May I ask, how do you derive answers to the tests?

Hi Ivan, I ignore the selected word that the test says to match, altogether, and just look to see if the underlying intention is the same.

In the line "He wore a jock strap with a metal cup. Bees filled the waxen cups with honey."... the word "cup" means the same. A traditional NLP would see if "metal cup" and "waxen cup" means the same based on knowledge linking, but in the pattern matching NLP I just look to see if the basic underlying intention is the same. So both of these sentences would come under "Person describing" with sub tags "clothing, material,..." and some others. If one sentence was a catchphrase or greatly different then it would return not a match.

Another example... "I try to avoid the company of gamblers. We avoided the ball."...the word "avoid" means the same. Both have the intention "Person explain", so this would return true.

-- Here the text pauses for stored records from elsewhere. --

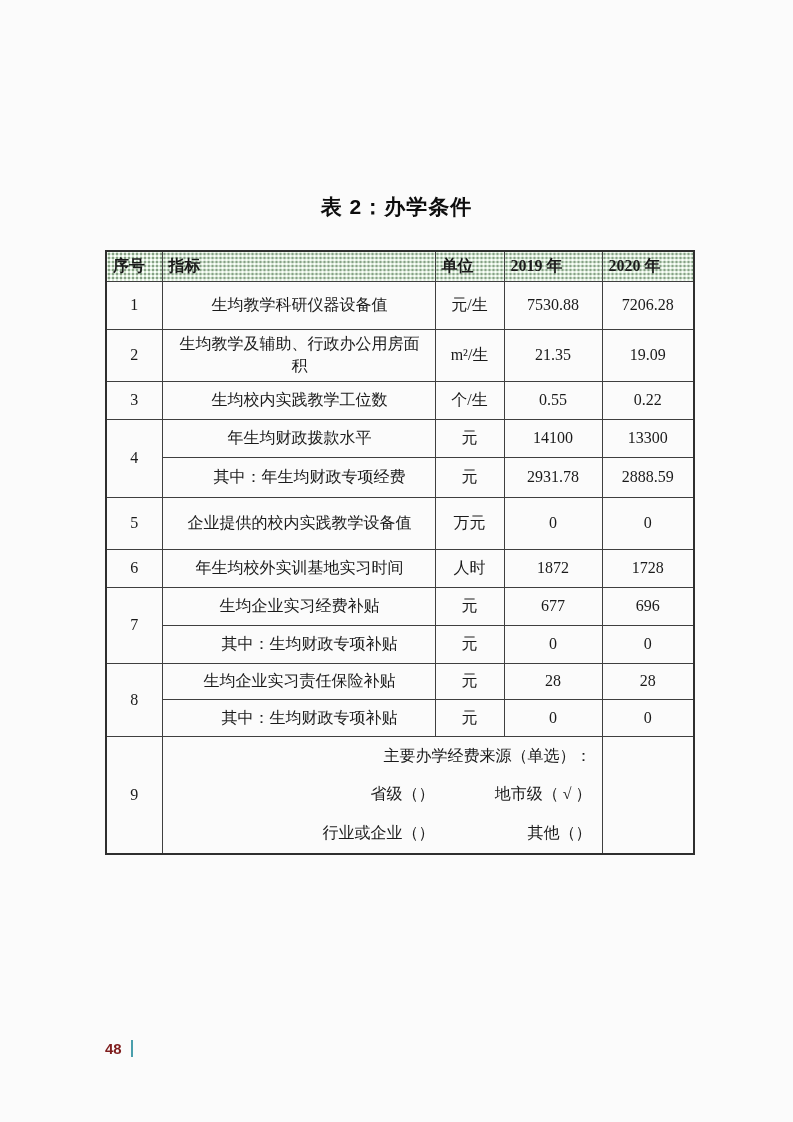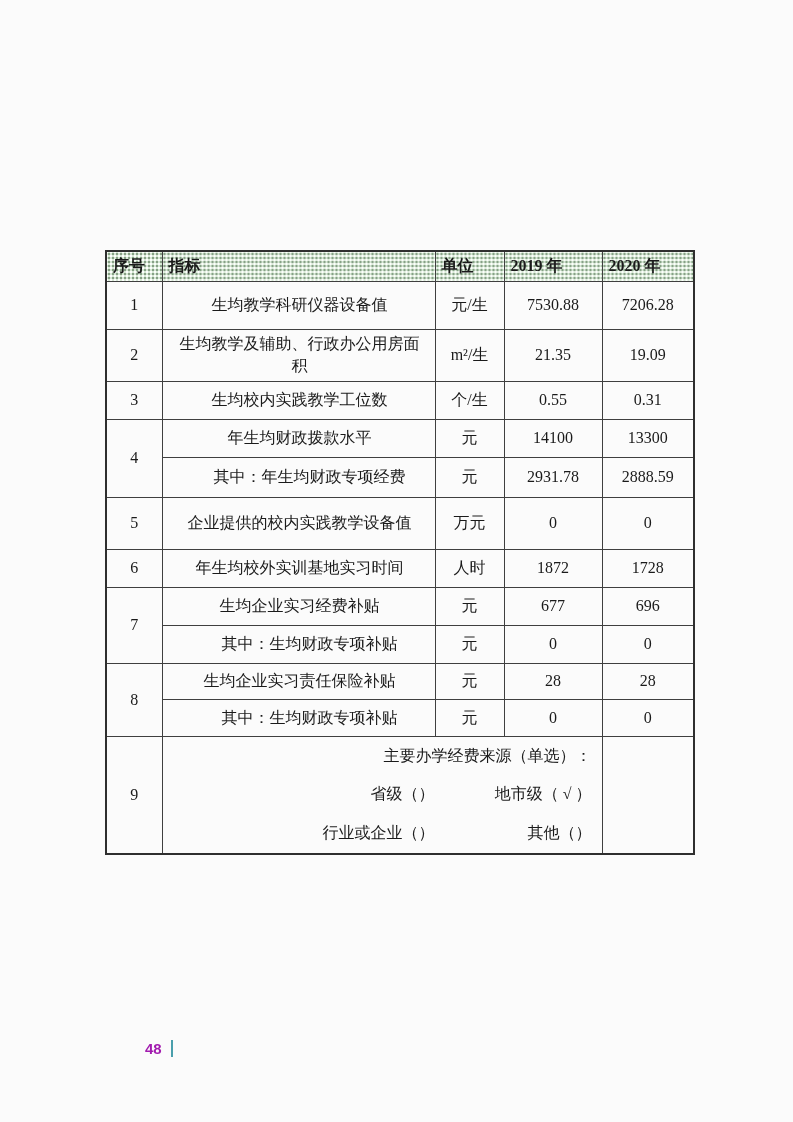--- a/index.html
+++ b/index.html
@@ -81,35 +81,35 @@
 
   .footer {
     position: absolute;
     left: 105px;
     top: 1040px;
     display: flex;
     align-items: center;
     font-family: "Liberation Sans", sans-serif;
     font-weight: bold;
     font-size: 15px;
-    color: #a21caf;
-    margin-left: 40px;
+    color: #7f1d1d;
   }
   .footer .sep {
     width: 2px;
     height: 17px;
     background: #4a9fac;
     margin: 0 9px;
   }
 </style>
 </head>
 <body>
 
 <div class="page">
 
+  <h1 class="doc-title">表 2：办学条件</h1>
 
   <table class="cond-table">
     <colgroup>
       <col style="width:56px">
       <col style="width:273px">
       <col style="width:69px">
       <col style="width:98px">
       <col style="width:92px">
     </colgroup>
     <thead>
@@ -134,21 +134,21 @@
         <td class="ind">生均教学及辅助、行政办公用房面积</td>
         <td class="unit">m²/生</td>
         <td class="val">21.35</td>
         <td class="val">19.09</td>
       </tr>
       <tr style="height:38px">
         <td class="no">3</td>
         <td class="ind">生均校内实践教学工位数</td>
         <td class="unit">个/生</td>
         <td class="val">0.55</td>
-        <td class="val">0.31</td>
+        <td class="val">0.22</td>
       </tr>
       <tr style="height:38px">
         <td class="no" rowspan="2">4</td>
         <td class="ind">年生均财政拨款水平</td>
         <td class="unit">元</td>
         <td class="val">14100</td>
         <td class="val">13300</td>
       </tr>
       <tr style="height:40px">
         <td class="ind sub">其中：年生均财政专项经费</td>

It should get at least 60% doing it this way. There is a way to add catchphrases to get a few more, and some other things I can do with tags. Trying to keep real knowledge linking and deducing as far away as possible...

*

MikeB

  • Nomad
  • ***
  • 74
Re: Pattern based NLP
« Reply #18 on: January 14, 2021, 02:53:06 pm »
Just comparing the two Intentions isn't working out too well. Going to start a specialised way of doing it (still without knowledge) by looking at the words before & after the selected word.

*

MikeB

  • Nomad
  • ***
  • 74
Re: Pattern based NLP
« Reply #19 on: February 01, 2021, 07:27:24 am »
Restructered the WiC / Word in Context test to look at the words before & after the indicated word, similar to how we do it.

A brief overview...

1) Both sentences are formatted (look for odd symbols, double spaces, spelling, words spaced out like "h e l l o", extended laughing "hehehehe...").
2) Pattern-match each word to a predefined symbol from a list (only ~20 different symbols total, out of ~2300 english words. No stemming.).
3) Analyse WiC:
 a) Input: Both sentences, the 'lookup word', and both locations of the word.
 b) WiC function: Check the 'lookup word' (now a symbol shared with ~100 similar words) exists in the WiC / sentence compatibility table (~50-100 entries).
 c) WiC function: If at least one match, check all other words. Highest word count (3-5 words) is selected as a match. Remember compatibility ID. Now check second sentence for a match. Return match true/false.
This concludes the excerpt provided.